Those lines of the records that contain "dataframe" are to be located and copied.

§ Supplied material
[Start of section]

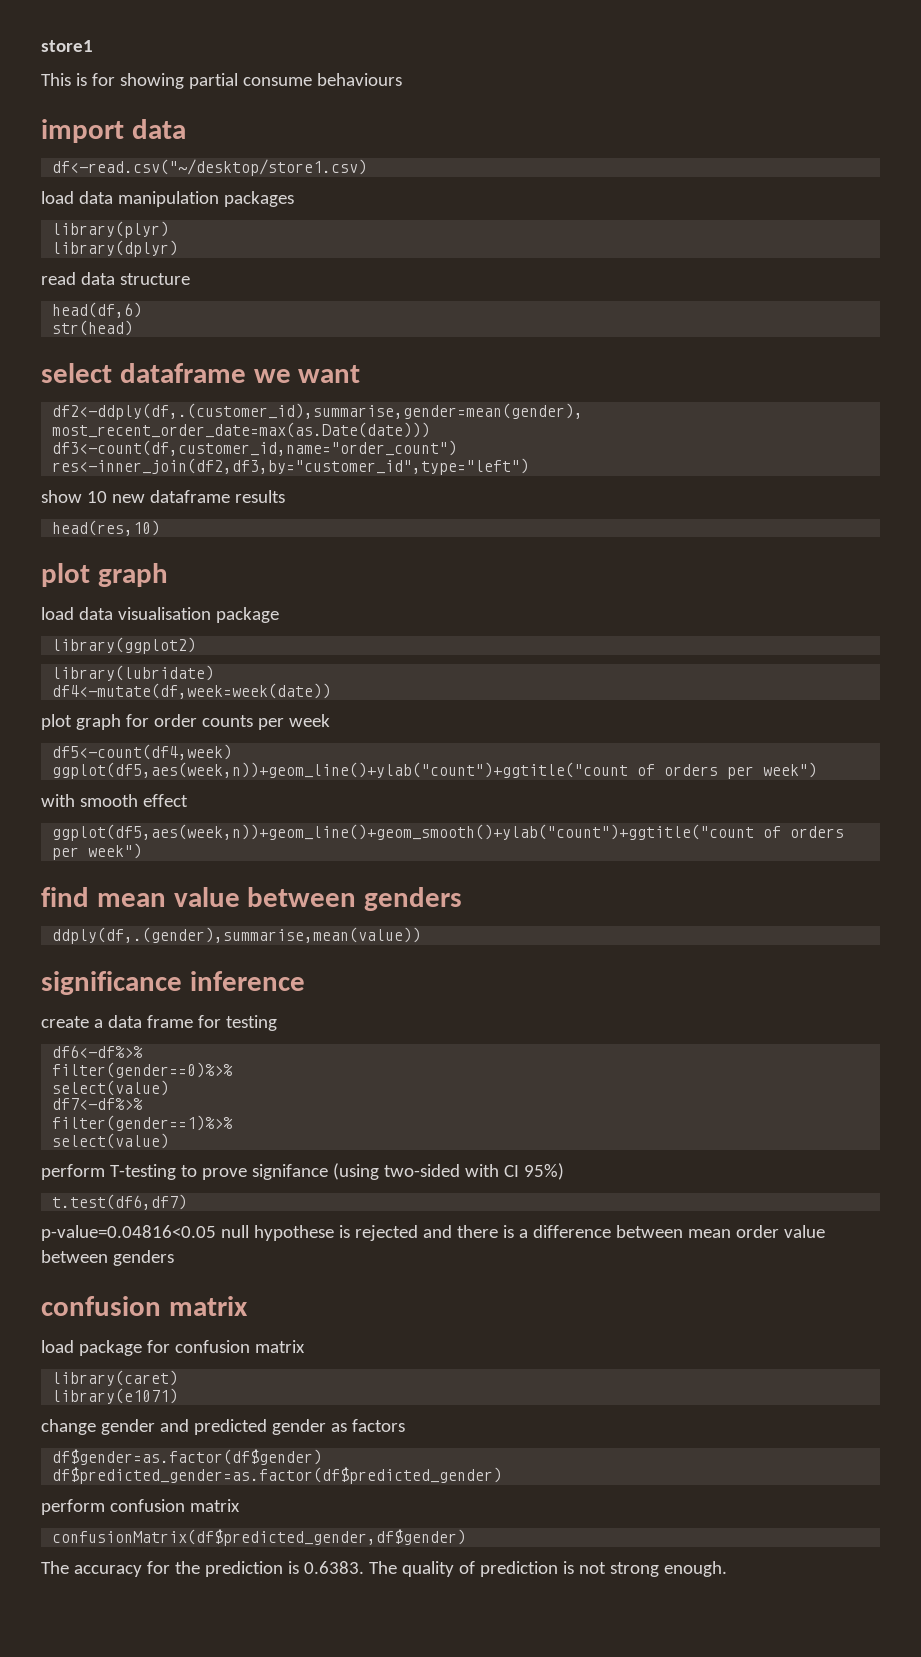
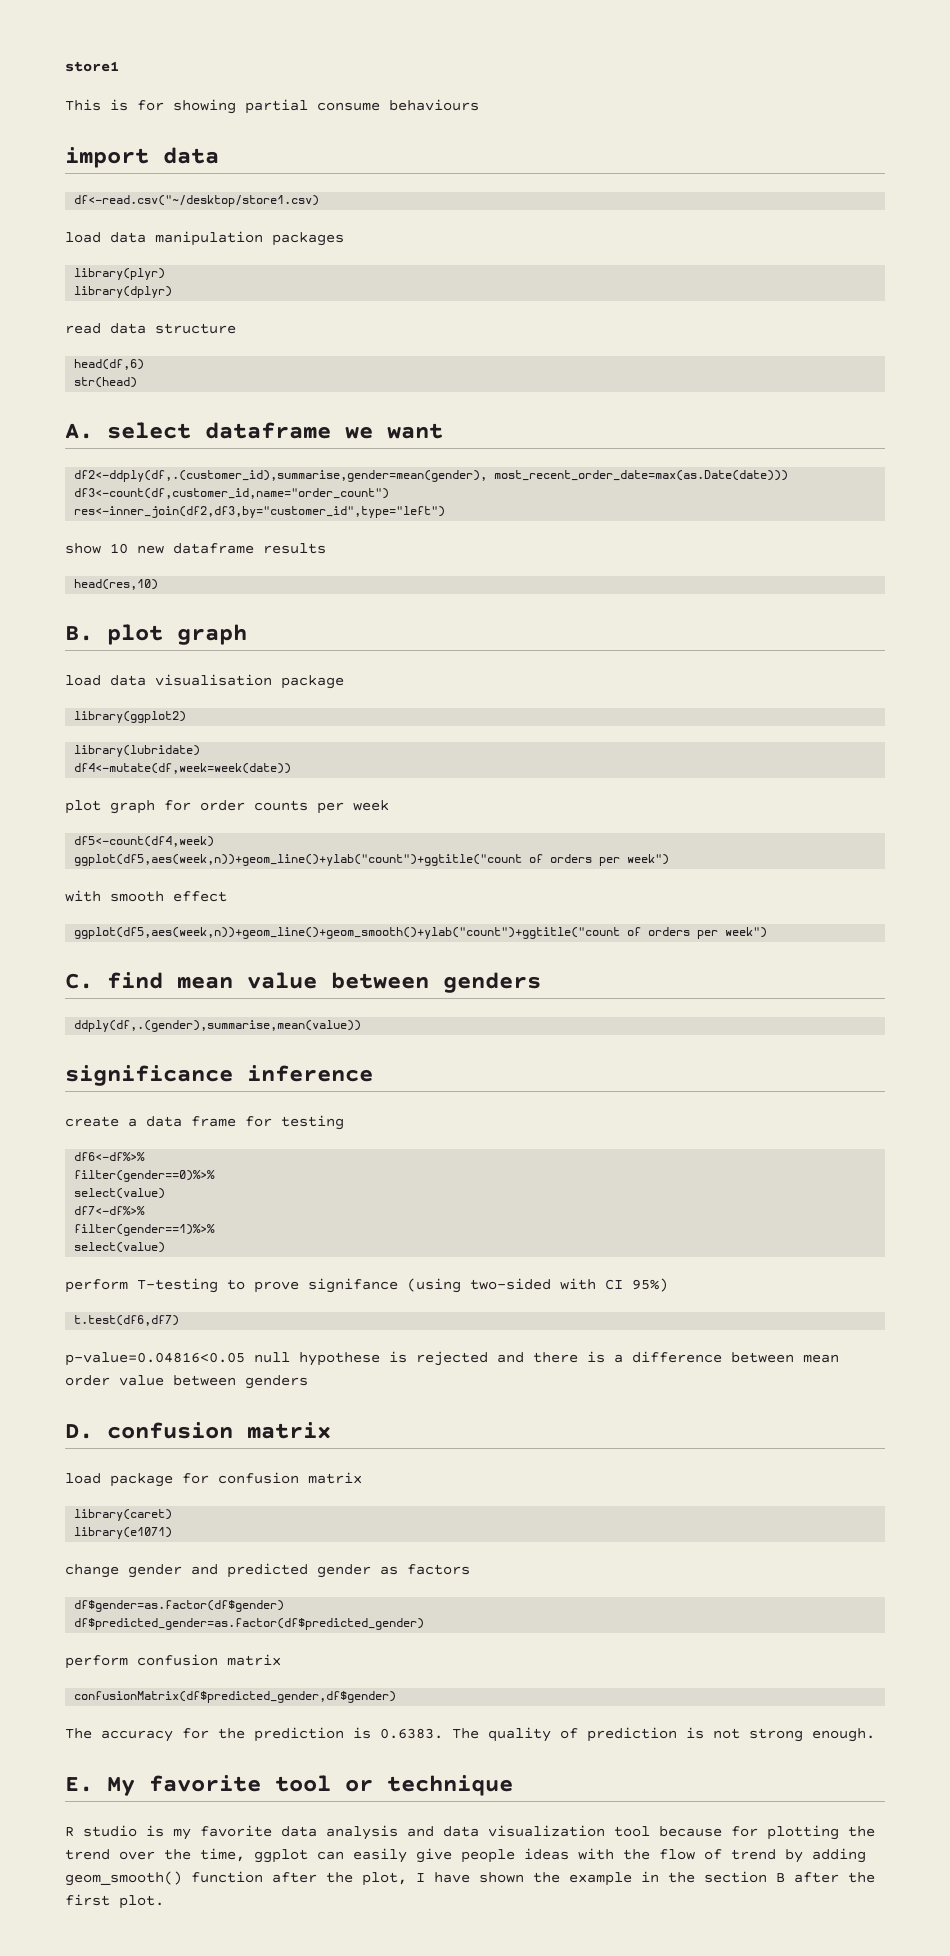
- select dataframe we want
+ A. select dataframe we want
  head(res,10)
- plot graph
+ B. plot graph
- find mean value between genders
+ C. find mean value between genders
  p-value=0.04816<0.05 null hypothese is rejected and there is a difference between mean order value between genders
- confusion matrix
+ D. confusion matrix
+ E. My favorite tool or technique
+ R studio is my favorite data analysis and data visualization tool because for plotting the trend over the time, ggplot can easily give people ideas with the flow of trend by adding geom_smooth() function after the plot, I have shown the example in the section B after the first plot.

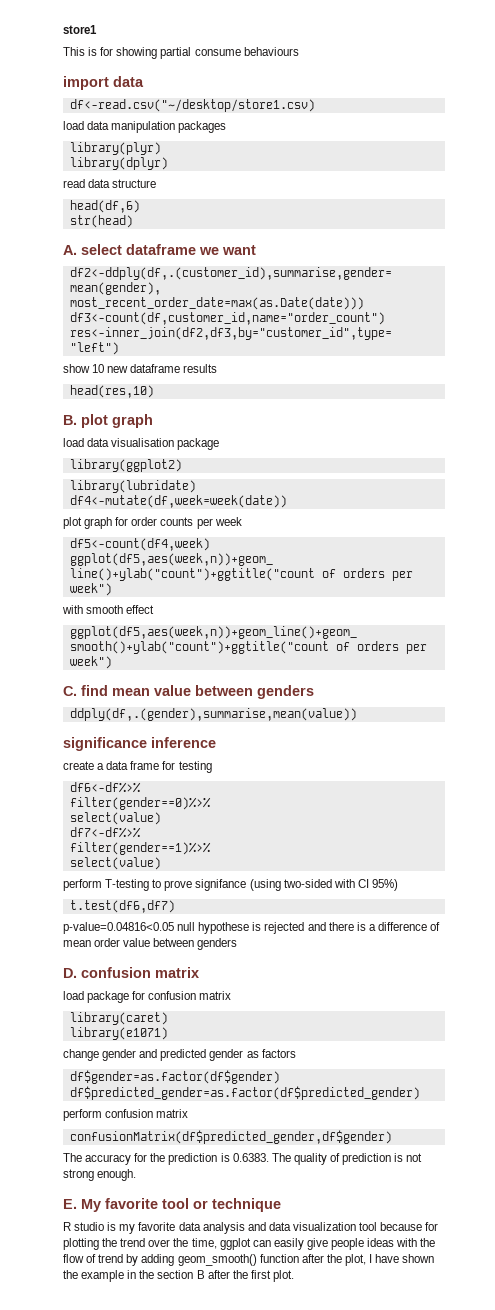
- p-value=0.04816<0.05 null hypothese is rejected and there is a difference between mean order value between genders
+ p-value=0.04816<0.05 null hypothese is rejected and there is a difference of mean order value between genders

[End of section]

§ Solution for this exercise
- select dataframe we want
+ A. select dataframe we want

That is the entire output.